There’s a whole lot about writing I don’t know. But I’ve been an avid reader for a long, long time, and I’ve learned one thing. The best stories—the ones that keep me up nights turning pages instead of going to bed—are the ones in which I can envision myself as the protagonist, and live the story instead of merely reading about it. And not just live the story like the protagonist does, but live it alongside the protagonist, putting myself in his/her shoes, thinking “would I do the same thing, act the same way, have the same reaction as s/he does?”
How does a writer put the reader in that position? First, by getting inside the character’s heads, experiencing how s/he feels, what s/he thinks in a situation. You can’t do that from some external, authorial, viewpoint. You have to get inside the character. Put the reader in the character’s head, immerse them in his/her thoughts and feelings.
The second thing: Emotions. We all have them. So do your characters. And your readers. And when the reader sees on the page the feeling a character has, the reader has the same feeling, right?
The reader is continually evaluating your character’s emotions, reactions, thoughts and comparing them to how s/he would actually feel, react and think in the same circumstances. How many times have you read, “His guts twisted in fear”? Do your guts twist in fear when you read it? Of course not. You’ve read those words far too many times to have that kind of impact.
Then how do we get the reader to feel the fear? By excavating past the superficial, easy emotions, the low-hanging fruit, and mining deep into the different levels of feeling. You’ll see plenty of writers settle for the immediate reaction, the first emotion anyone would feel. That’s only natural. If anyone would feel it, certainly your character would. So would your reader. But since it is the first, the surface emotion, it will quickly be forgotten.
Dig past that first emotion into the second level, the hidden emotion. Isn’t there always a deeper feeling? Suppose you are angry at your spouse because they forgot to wash the dishes or take out the trash. Is it that simple? Look deeper. Maybe your anger is not about the trash, it’s that they don’t listen or pay attention to you like they once did.
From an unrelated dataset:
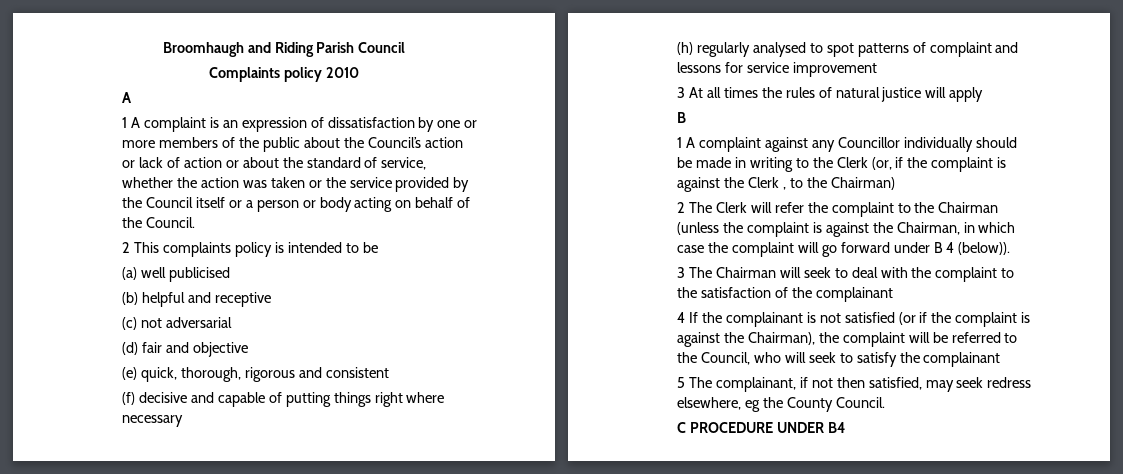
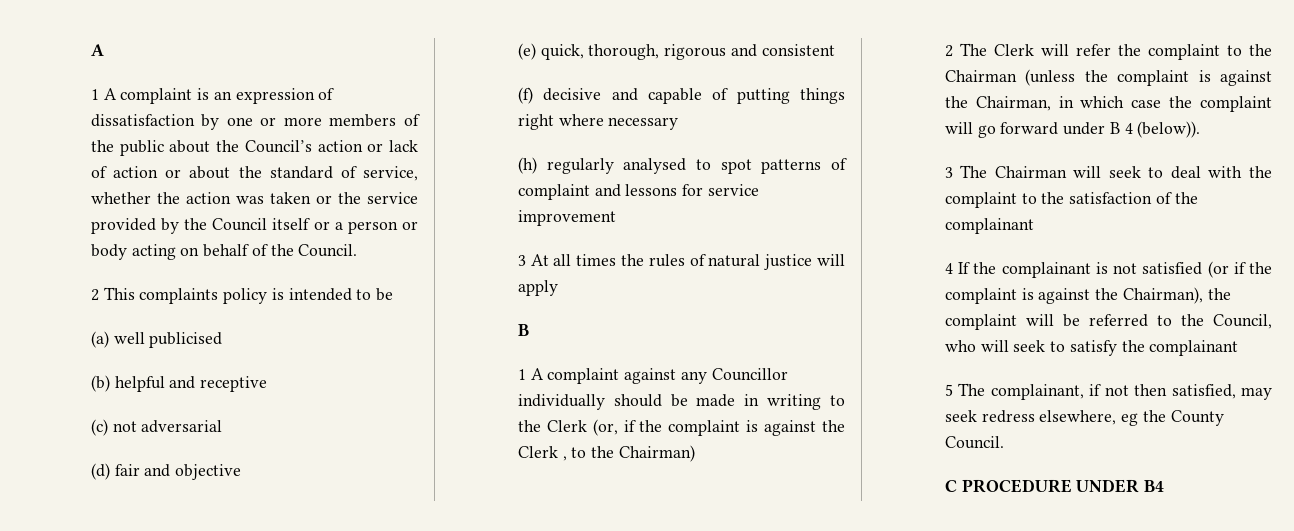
- Broomhaugh and Riding Parish Council
- Complaints policy 2010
If your characters have a surface feeling, unless they are paper-thin, two-dimensional, there should always be a hidden feeling underneath. This feeling sticks. It’s a big part of what gives a character depth, and what makes your reader connect with that character on a deeper, more personal level.
Can we mine emotions even deeper, down to a third level? Absolutely! This is where you will hit the mother lode, that level of emotion that will pull your reader in, that will lodge in their mind and stay there: the surprise emotion. Have you ever gone into a situation believing you would react a certain way, but when it actually occurred you felt totally different? It can happen to characters, too. When it does your character will spring off the page as a real person, the kind a reader believes in. The best way to surprise the reader is for the character to surprise him/herself. Surprise will transfix your reader, make their heart beat faster and draw them into the heart—the emotional heart—of your story. Then they will stay up until the wee hours reading your story, and think about it long after they’ve finished.